The reason why it gives rise to so much trouble is that it is so small--scarcely larger than will admit a knitting-needle--and so twisted upon itself that germs or other poisonous substances swallowed with the food may get into it, start a swelling or inflammation, get trapped in there by the closing of the narrow mouth of the tube, and form an abscess, which leaks through, or bursts into, the cavity of the body, called the _peritoneum_.

This causes a very serious and often fatal blood poisoning.
Fortunately, _appendicitis_, or inflammation of the appendix, is not a very common disease, causing only one in one hundred of all deaths that occur; and these are mostly cases that were not treated promptly.

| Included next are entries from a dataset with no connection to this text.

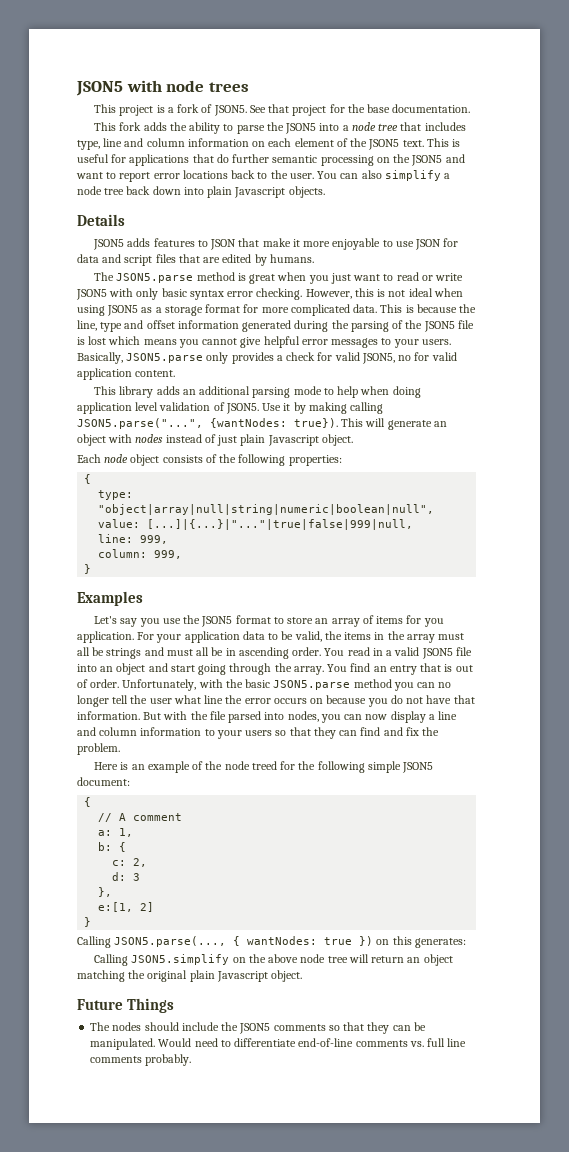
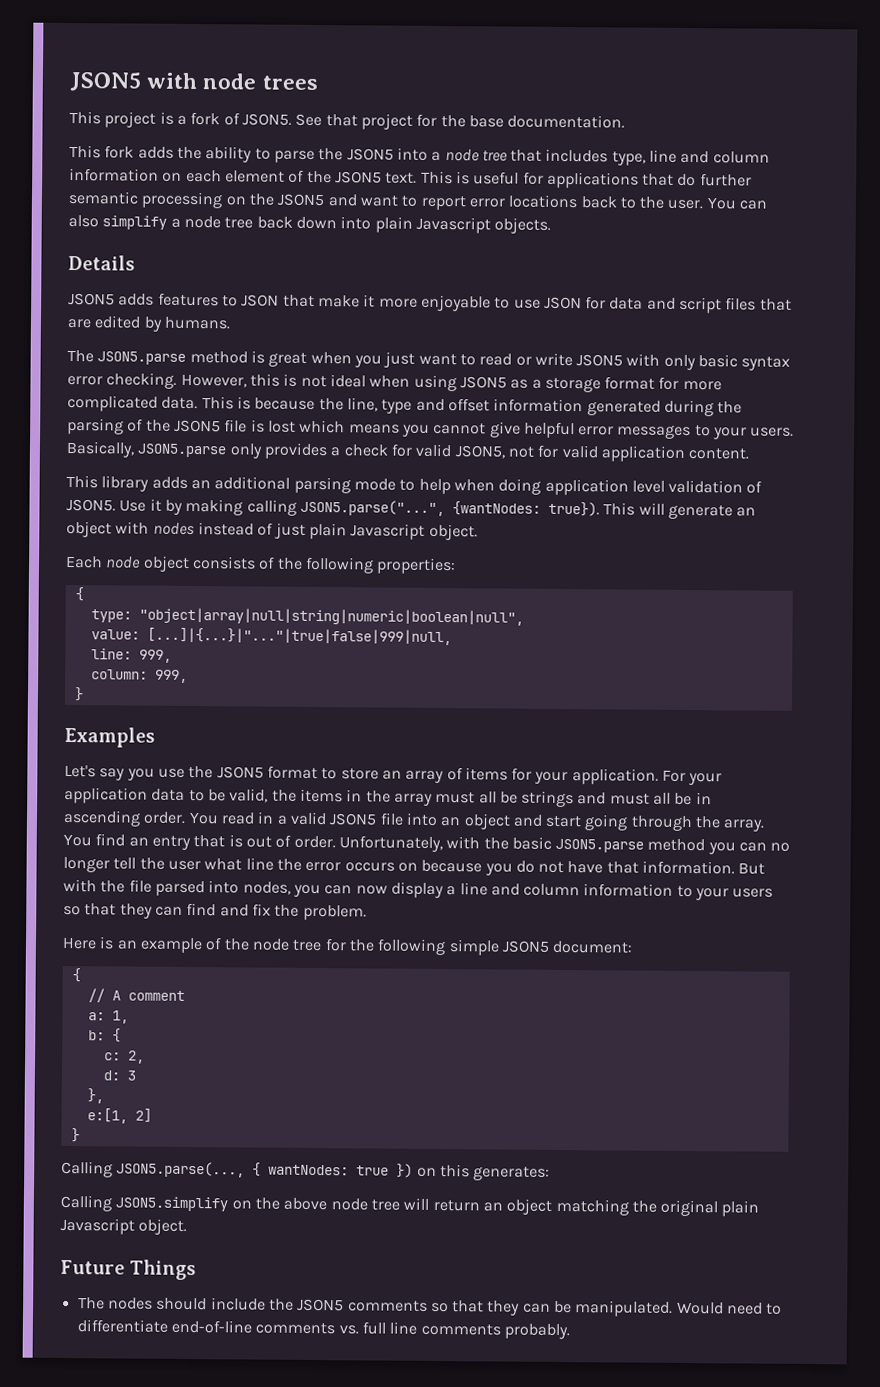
- Basically, JSON5.parse only provides a check for valid JSON5, no for valid application content.
+ Basically, JSON5.parse only provides a check for valid JSON5, not for valid application content.
- Let's say you use the JSON5 format to store an array of items for you application.
+ Let's say you use the JSON5 format to store an array of items for your application.
- Here is an example of the node treed for the following simple JSON5 document:
+ Here is an example of the node tree for the following simple JSON5 document:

Yet, if you have a severe, constant pain, rather low down in the right-hand corner of your abdomen, and if, when you press your hand firmly down in that corner, it hurts, or you feel a lump, it is decidedly safest to call a doctor and let him see what the condition really is, and advise you what to do.
FOOTNOTES: [1] The term _salts_ includes, as will be explained later, a large number of substances, like ordinary table salt, baking soda, and the laxative salts.
[2] There are three pairs of these: one just below the ears and behind the angles of the jaw, known as the _parotid_; one under the middle of the lower jaw known as the _submaxillary_; and a small pair just under the tip of the tongue, called the _sublingual_.

These glands have grown up from the very simplest of beginnings.